Per messi si è suonata la grancassa di un provvedimento pieno di riforme e innovazioni, che avrebbe rilanciato lo sviluppo e voltato pagina, in un nuovo clima di dialogo con gli enti locali, affermazione di una politica industriale finalmente degna di questo nome, ripresa della concertazione e ripensamento in positivo dello Stato sociale. Si sono create molte aspettative, e ci sarebbe voluto poco per avviare, finalmente, quel profondo dibattito sullo sviluppo di cui l'Italia ha un disperato bisogno, e che caratterizza lo scenario politico in molti Paesi europei.

Invece, ci troviamo di nuovo nel solito teatrino della bassa politica, a commentare le battute di questo, le intemerate di quest'altra e le uscite intempestive di un terzo che passava di lì per caso, a perderci dietro il continuo battibecco tra avversari e alleati, a cercare di capire quanto di vero c'è nelle affermazioni di un governo che, per dare davvero un'impronta nuova alla legislatura, dovrebbe fare esercizio di trasparenza. Si sarebbe dovuto dire la verità: questa è una Finanziaria lacrime e sangue, che colpisce tutti, ma proprio tutti, che non attua nessuna reale politica redistributiva, che getta sul lastrico le amministrazioni locali e che non stanzia un euro agli investimenti strutturali, all'innovazione e alla ricerca. Al di là dell'aumento della pressione fiscale, pagheremo tutti un prezzo carissimo in termini di riduzione dei servizi, e qui l'effetto redistributivo andrà a farsi benedire. Pazienza, la riduzione del debito può forse valere i sacrifici; ma in questi casi, l'onestà intellettuale o, se non altro, l'elementare calcolo politico che consiglierebbe di non gettare via il capitale di fiducia di questo governo, avrebbero dovuto suggerire una via più partecipativa e trasparente: dire, fin dal Dpef, come stavano le cose, e cominciare da subito a mettersi al lavoro per rilanciare gli investimenti e i consumi nel 2007. Soprattutto, ci si deve rendere conto che ci sono tagli che non si possono fare, perché il danno inflitto è enormemente superiore ai pochi soldi che fruttano.

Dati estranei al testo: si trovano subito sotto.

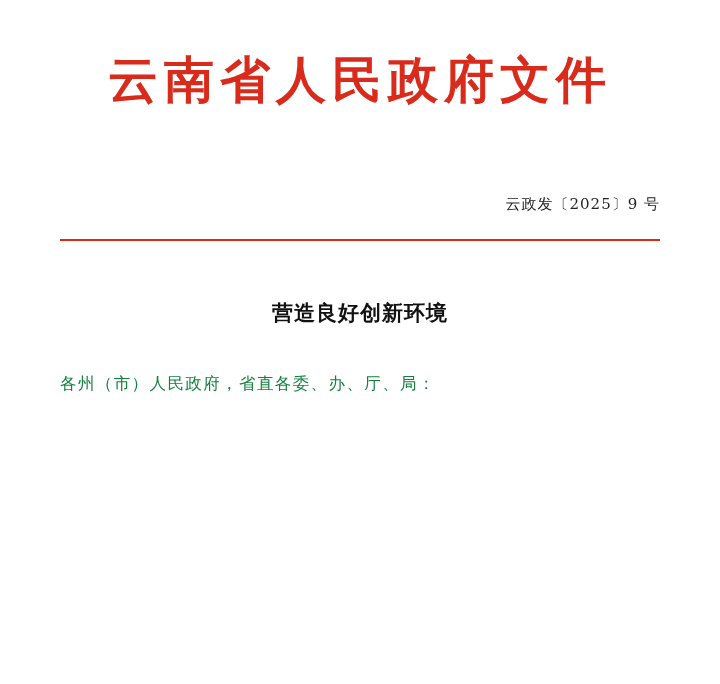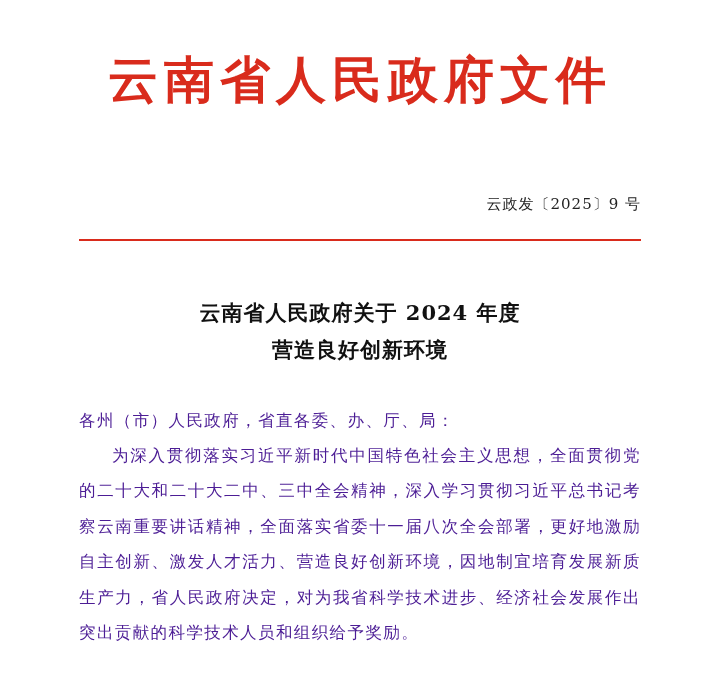--- a/index.html
+++ b/index.html
@@ -11,21 +11,21 @@
     width: 720px;
     height: 684px;
     font-family: "DejaVu Serif", "Liberation Serif", serif;
     color: #1a1a1a;
     overflow: hidden;
   }
   .page {
     width: 720px;
     height: 684px;
     box-sizing: border-box;
-    padding: 0 79px;
+    padding: 0 60px;
     position: relative;
     background: #fff;
   }
   .masthead {
     text-align: center;
     color: #d92b1c;
     font-size: 50px;
     font-weight: bold;
     letter-spacing: 6px;
     line-height: 1.1;
@@ -56,21 +56,21 @@
     color: #111;
   }
   .title-line {
     display: block;
   }
   .body-block {
     margin-top: 34px;
     font-size: 16.5px;
     line-height: 2.15;
     letter-spacing: 1.4px;
-    color: #4c1d95;
+    color: #15803d;
     text-align: justify;
   }
   .para {
     margin: 0;
   }
   .para.indent {
     text-indent: 2em;
   }
 </style>
 </head>
@@ -78,22 +78,20 @@
 
 <div class="page">
 
   <div class="masthead">云南省人民政府文件</div>
 
   <div class="doc-number">云政发〔2025〕9 号</div>
 
   <div class="red-rule"></div>
 
   <div class="title-block">
-    <span class="title-line">云南省人民政府关于 2024 年度</span>
     <span class="title-line">营造良好创新环境</span>
   </div>
 
   <div class="body-block">
     <p class="para">各州（市）人民政府，省直各委、办、厅、局：</p>
-    <p class="para indent">为深入贯彻落实习近平新时代中国特色社会主义思想，全面贯彻党的二十大和二十大二中、三中全会精神，深入学习贯彻习近平总书记考察云南重要讲话精神，全面落实省委十一届八次全会部署，更好地激励自主创新、激发人才活力、营造良好创新环境，因地制宜培育发展新质生产力，省人民政府决定，对为我省科学技术进步、经济社会发展作出突出贡献的科学技术人员和组织给予奖励。</p>
   </div>
 
 </div>
 
 </body></html>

È il caso della spesa per l'università e la ricerca, chiave di volta per una competitività economica che non si basi soltanto sul costo del lavoro, visto che questa soluzione è impraticabile in un mondo nel quale ci sono la Cina e le economie emergenti. Soprattutto, dopo che la precedente legislatura aveva umiliato in tutti i modi ogni luogo nel quale si producessero scienza e cultura, doveva essere chiaro che bisognava cambiare rotta. Il problema principale dell'Italia è l'arretratezza di un sistema economico che non ha bisogno di personale qualificato perché non sa che farsene del loro valore aggiunto, e che condanna la sua scarsissima popolazione di laureati alla disoccupazione e al precariato.

Rilanciare l'università e la ricerca è indispensabile, se si vuole aumentare il tasso di capacità e di competenza del sistema produttivo e dell'intera società; tagliare queste spese, anche solo per un anno, significa mandare in bancarotta strutture vitali e esiliare una fetta importante della parte migliore della popolazione, e ci vorranno anni, nella migliore delle ipotesi, per riparare il danno. Paradossalmente, l'unico possibile elemento di speranza viene proprio dalla debolezza di questa coalizione e dalla lucidità di una senatrice a vita: Rita Levi Montalcini, il cui voto sarebbe indispensabile per far passare la manovra, ha detto che non la appoggerà se resteranno i tagli. Forse l'unica risposta possibile, a una maggioranza che in pochi mesi sembra aver preso tutti i peggiori vizi del governo all'italiana, sta proprio nel far capire, in modo inequivocabile, che si governa per fare cose degne, e non per esercitare la propria arroganza.